Biznes Fakty
Dziś zarabiają dobrze, ale na starość zostaną z niczym. Ci ludzie będą mieli niską emeryturę

Czy to prawda, że im więcej zarabiasz, tym mniejsza będzie twoja emerytura? Oto wyjaśnienie
Osoby o wysokich zarobkach, które często pracują na własny rachunek i unikają pełnoetatowych stanowisk, mogą w nadchodzących latach stawić czoła wyzwaniom. Coraz większa liczba osób samozatrudnionych w Polsce może w przyszłości polegać na niewystarczających emeryturach, głównie z powodu niskich składek na ZUS.
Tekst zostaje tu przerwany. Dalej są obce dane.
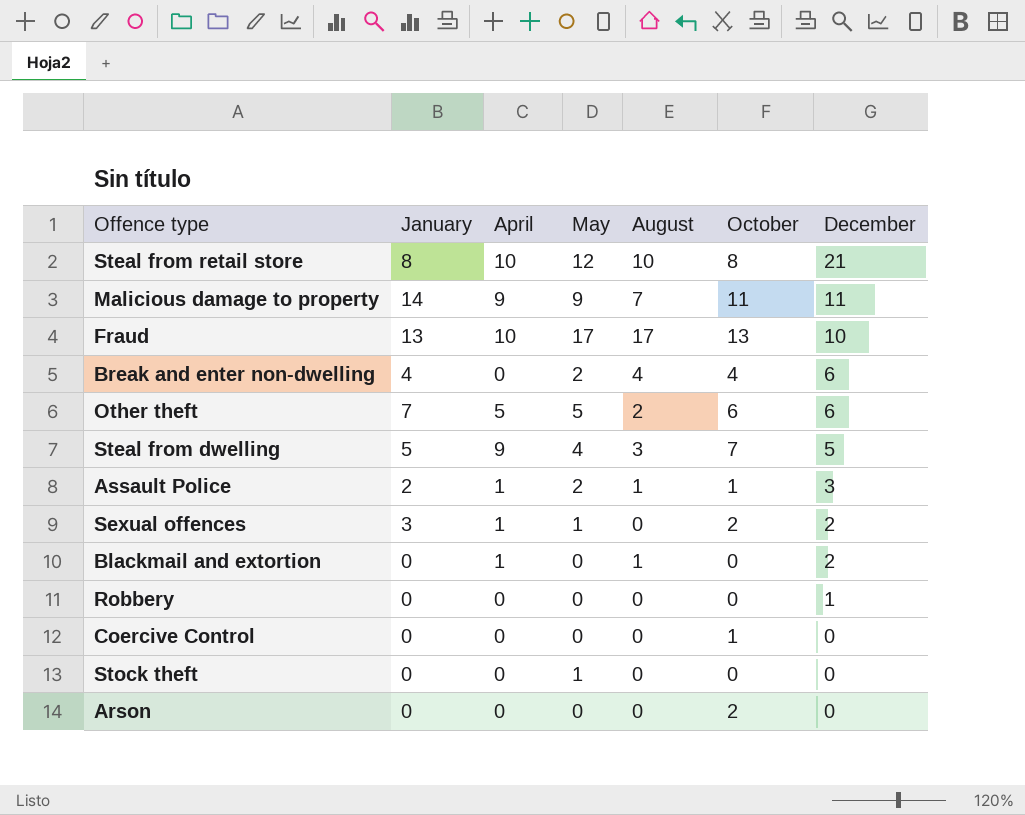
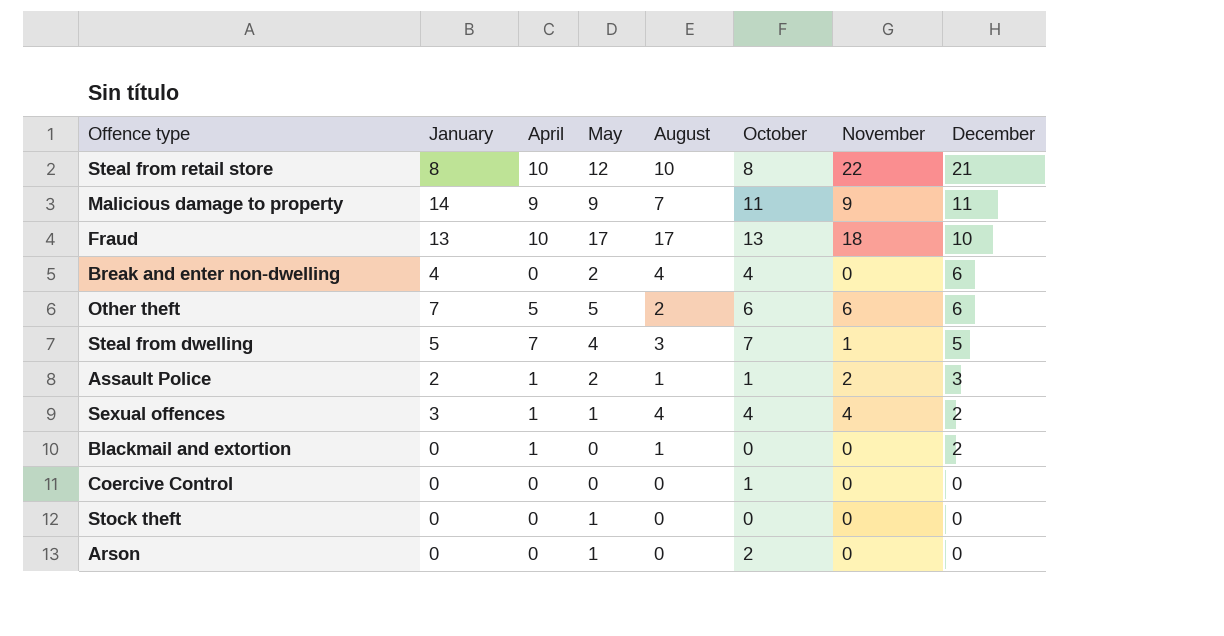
column November | position: none -> 7
row Robbery: 0 | 0 | 0 | 0 | 0 | 1 -> none
Steal from dwelling | April: 9 -> 7
Sexual offences | August: 0 -> 4
Sexual offences | October: 2 -> 4
Arson | May: 0 -> 1

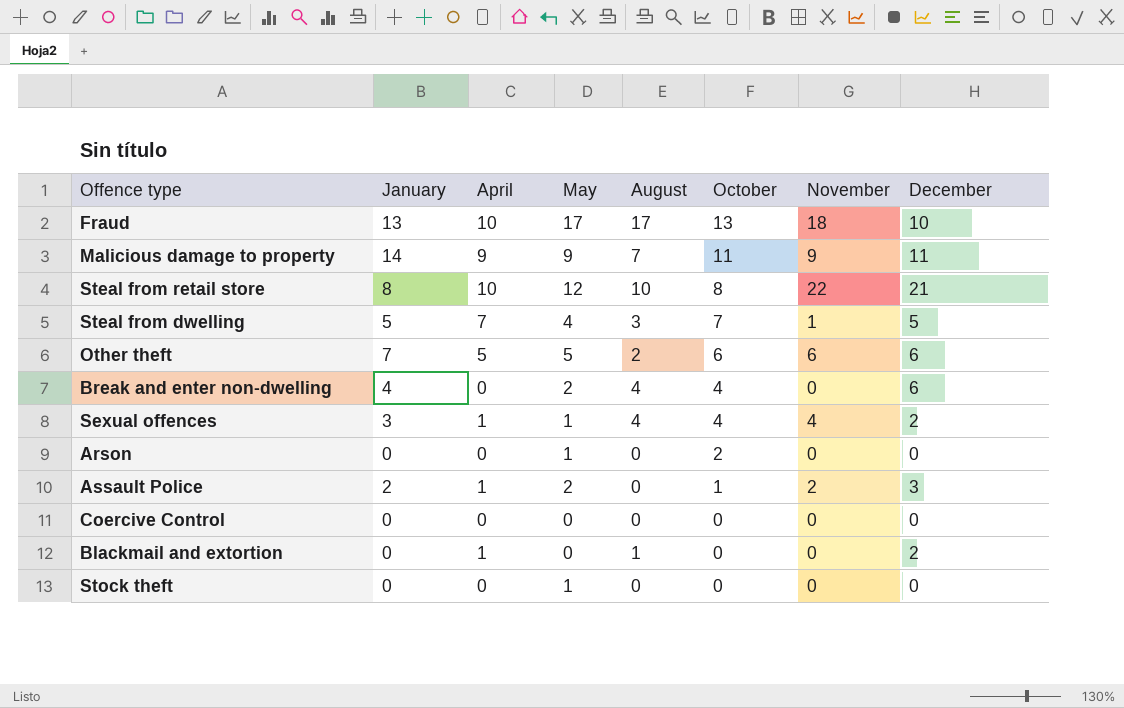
row order: December descending -> October descending
Assault Police | August: 1 -> 0
Coercive Control | October: 1 -> 0

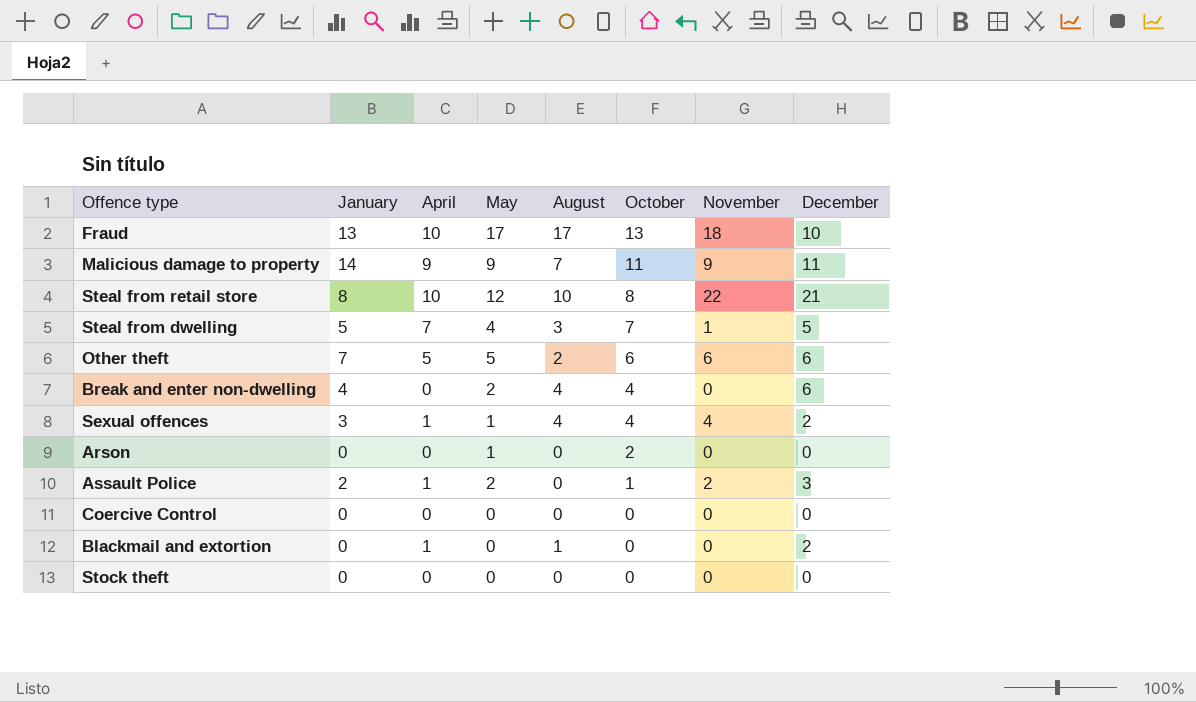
Stock theft | May: 1 -> 0

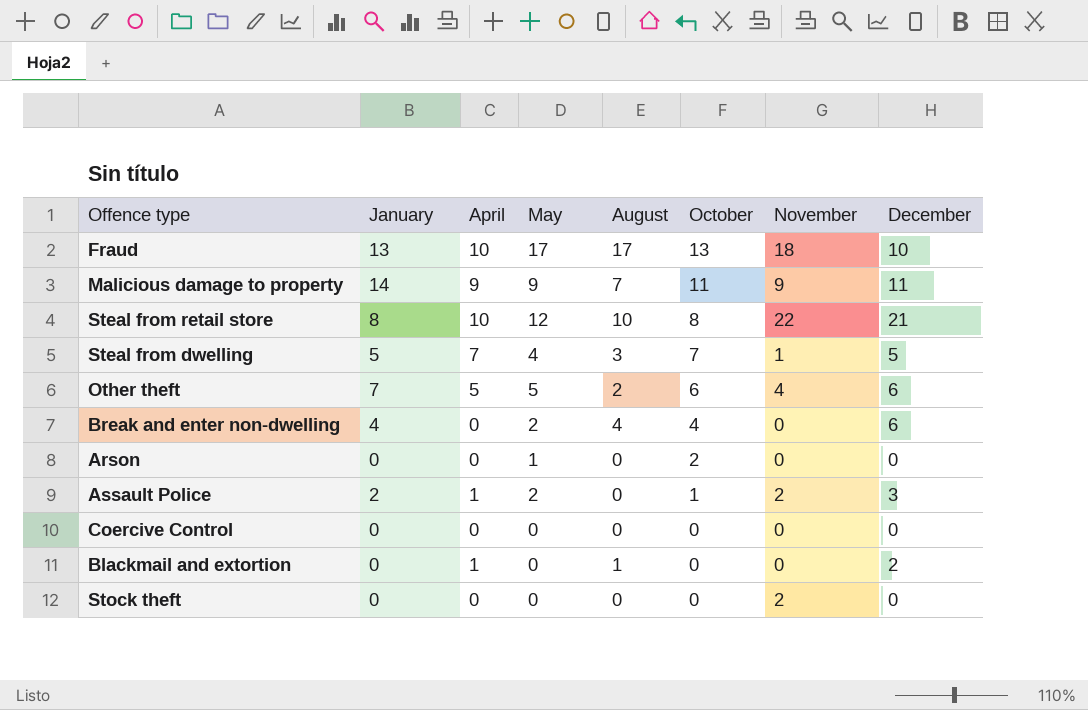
row Sexual offences: 3 | 1 | 1 | 4 | 4 | 4 | 2 -> none
Other theft | November: 6 -> 4
Stock theft | November: 0 -> 2

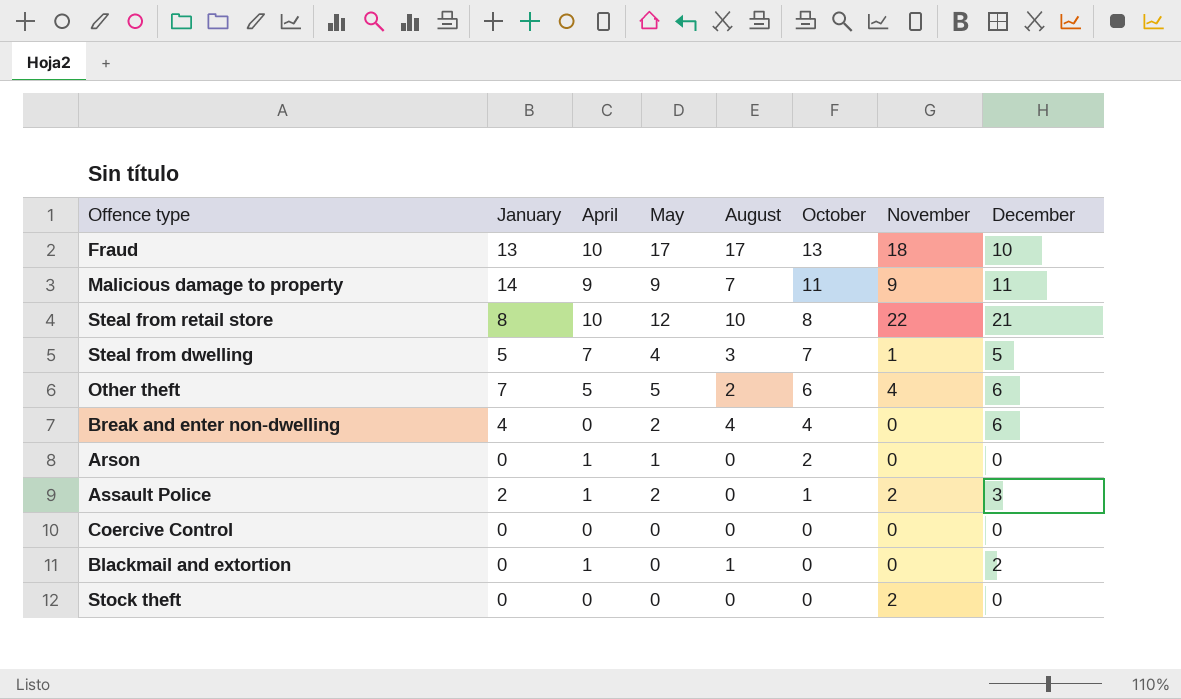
Arson | April: 0 -> 1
Jak podaje Główny Urząd Statystyczny (GUS), w Polsce jest ponad 2,5 miliona osób prowadzących działalność na własny rachunek, a około 1,7 miliona z nich prowadzi jednoosobową działalność gospodarczą i nie zatrudnia pracowników.
Ta grupa demograficzna korzysta ze specjalnej metody obliczania składek – wiele osób decyduje się płacić tylko minimalne składki do ZUS. Co to oznacza? Według ZUS składka emerytalna wynosi 19,52%. Zatem, na podstawie podstawy wymiaru 5203,80 zł, daje to składkę w wysokości 1015,78 zł. Z kolei dla osób korzystających z preferencyjnego systemu ZUS składka emerytalna obliczona od podstawy 1399,80 zł wynosi zaledwie 273,24 zł.
Czy wyższe zarobki dzisiaj oznaczają większe rozczarowanie później?
Podczas gdy osoby samozatrudnione często cieszą się znacznymi dochodami i elastycznością, wiele z nich nie zdaje sobie sprawy, że oszczędzają niewystarczająco na przyszłą emeryturę. Jeśli ktoś zarabia 12 000 zł, ale płaci składki tylko na podstawie minimalnej podstawy, jego oszczędności emerytalne kumulują się powoli . W rezultacie jego emerytura może wynieść zaledwie kilkaset złotych.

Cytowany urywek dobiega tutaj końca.